Detected change data:
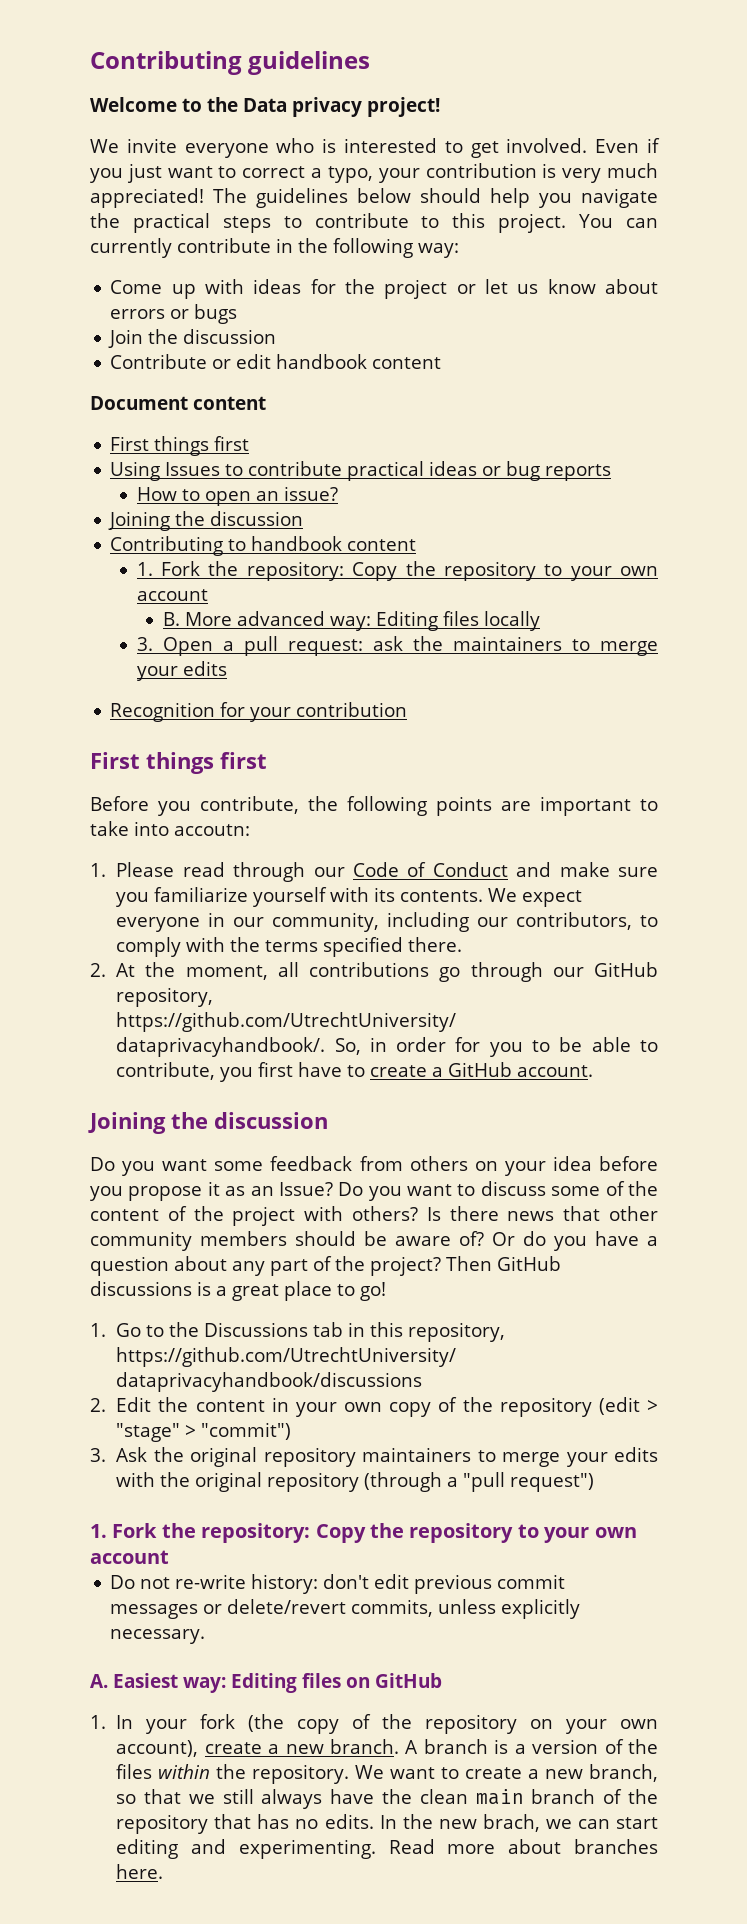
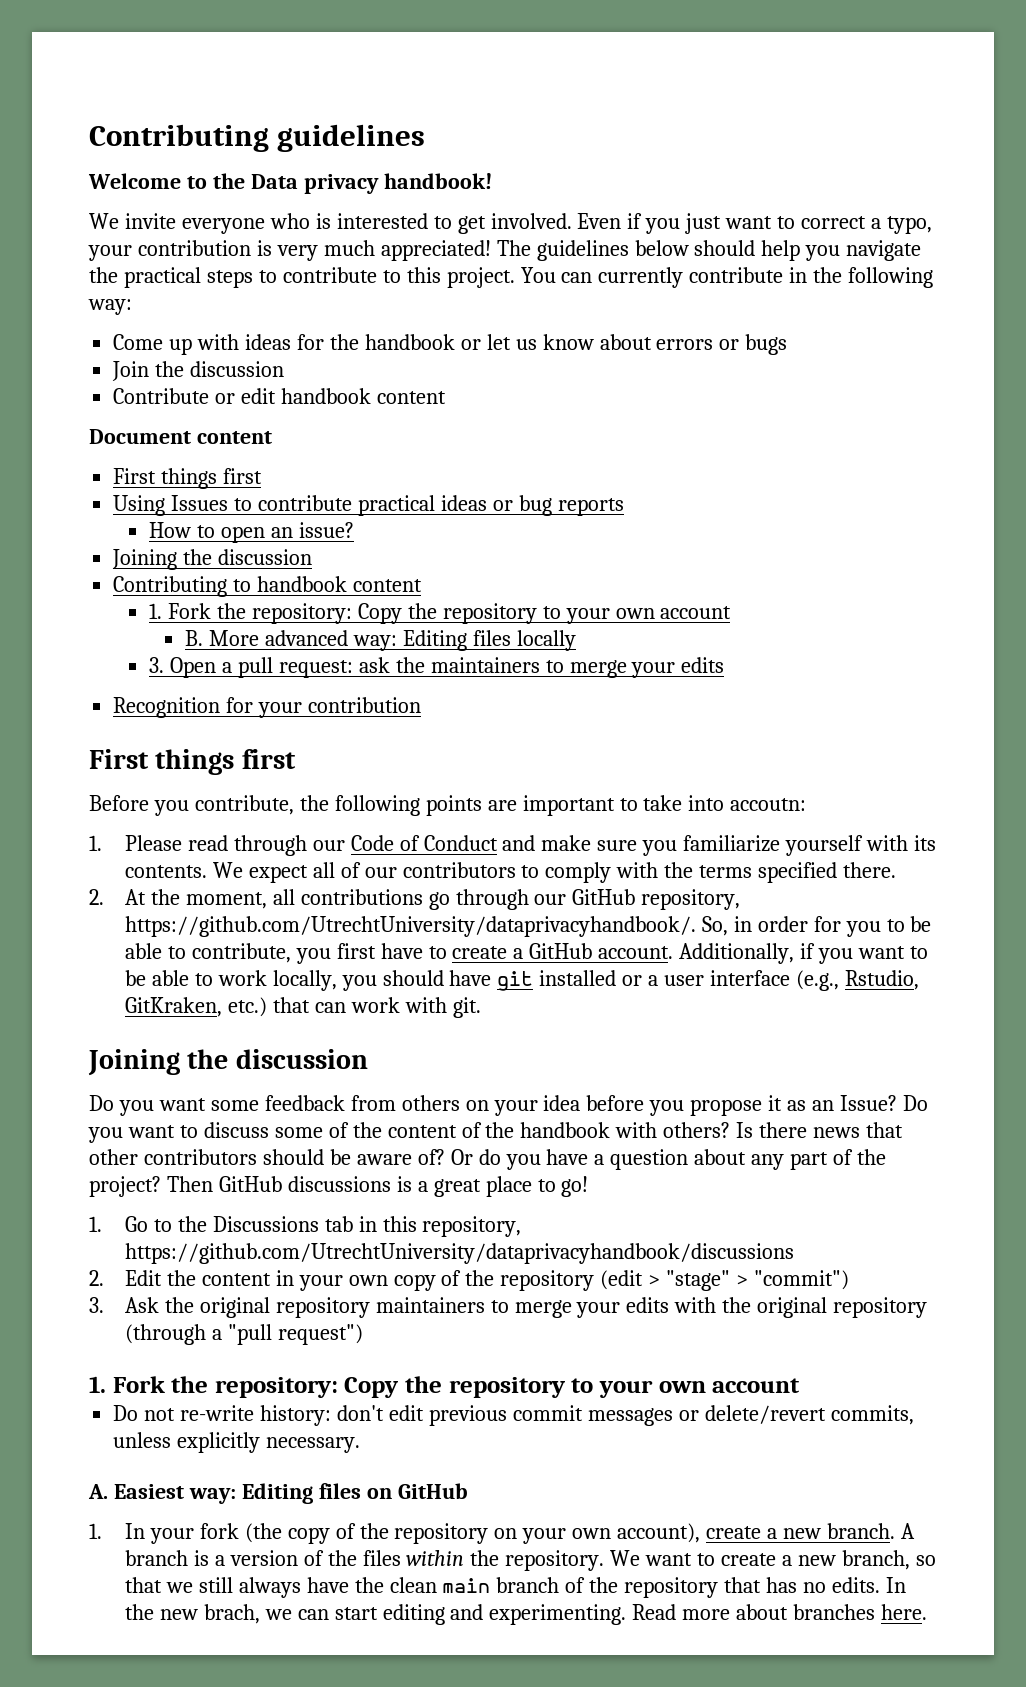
[367,97,440,117] project! -> [383,173,492,189] handbook!
[384,279,448,299] project -> [364,334,455,350] handbook
[116,912,633,932] everyone in our community, including our contributors, -> [312,862,516,878] all of our contributors
(594, 1071) none -> [679,943,928,964] [124,970,919,991] [124,997,481,1018] Additionally, if you want to be able to work locally, you should have git installed or a user interface (e.g., Rstudio, GitKraken, etc.) that can work with git.
[232,1206,296,1226] project -> [520,1122,611,1138] handbook
[90,1231,287,1251] community members -> [143,1149,257,1165] contributors

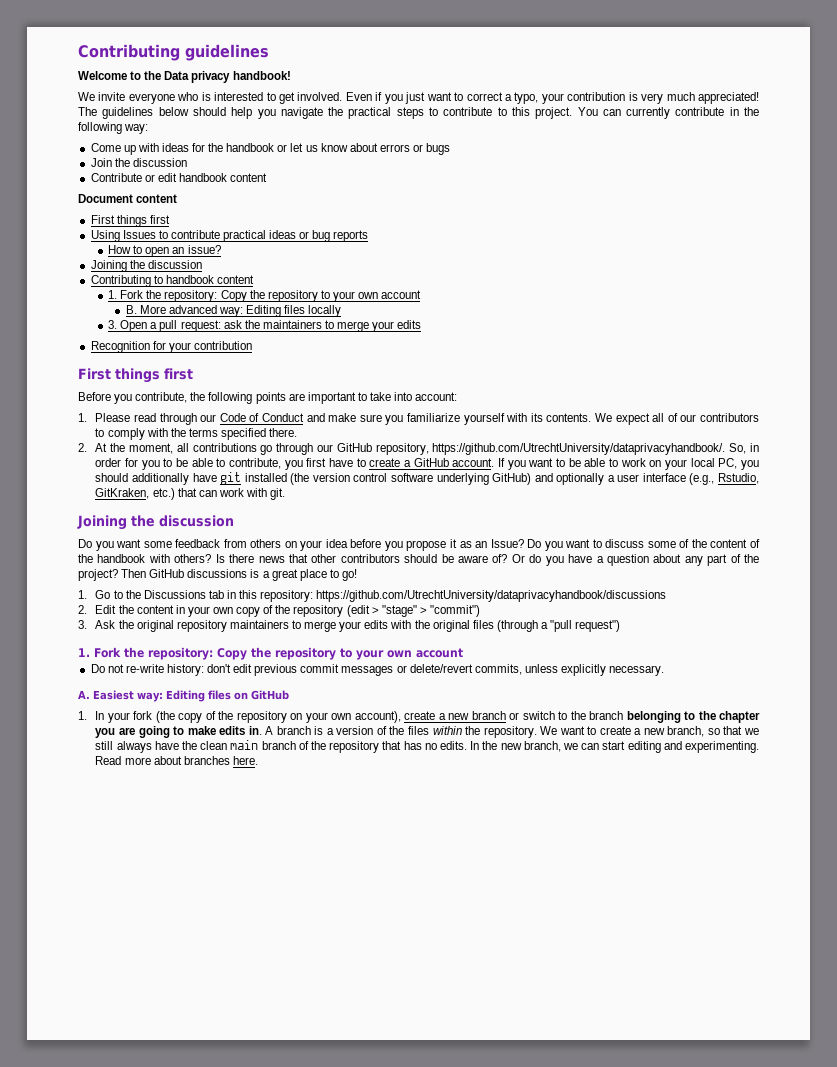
[730,798,807,811] accoutn: -> [415,392,458,401] account:
[679,943,816,964] Additionally, if -> [498,458,506,467] If
[272,970,337,991] locally, -> [649,458,738,470] on your local PC,
(444, 978) none -> [132,473,190,485] additionally
[622,975,643,986] or -> [290,473,605,485] (the version control software underlying GitHub) and optionally
[422,1216,522,1237] repository, -> [260,590,314,602] repository:
[833,1297,928,1318] repository -> [472,620,494,629] files
[826,1523,895,1539] branch. -> [471,711,761,723] [95,726,262,738] branch or switch to the branch belonging to the chapter you are going to make edits in.
[203,1604,260,1624] brach, -> [523,741,561,752] branch,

WORK TASK. Skipping all images, print the data above a second time exactly.

COMPLETED EXERCISE.
[367,97,440,117] project! -> [383,173,492,189] handbook!
[384,279,448,299] project -> [364,334,455,350] handbook
[116,912,633,932] everyone in our community, including our contributors, -> [312,862,516,878] all of our contributors
(594, 1071) none -> [679,943,928,964] [124,970,919,991] [124,997,481,1018] Additionally, if you want to be able to work locally, you should have git installed or a user interface (e.g., Rstudio, GitKraken, etc.) that can work with git.
[232,1206,296,1226] project -> [520,1122,611,1138] handbook
[90,1231,287,1251] community members -> [143,1149,257,1165] contributors

[730,798,807,811] accoutn: -> [415,392,458,401] account:
[679,943,816,964] Additionally, if -> [498,458,506,467] If
[272,970,337,991] locally, -> [649,458,738,470] on your local PC,
(444, 978) none -> [132,473,190,485] additionally
[622,975,643,986] or -> [290,473,605,485] (the version control software underlying GitHub) and optionally
[422,1216,522,1237] repository, -> [260,590,314,602] repository:
[833,1297,928,1318] repository -> [472,620,494,629] files
[826,1523,895,1539] branch. -> [471,711,761,723] [95,726,262,738] branch or switch to the branch belonging to the chapter you are going to make edits in.
[203,1604,260,1624] brach, -> [523,741,561,752] branch,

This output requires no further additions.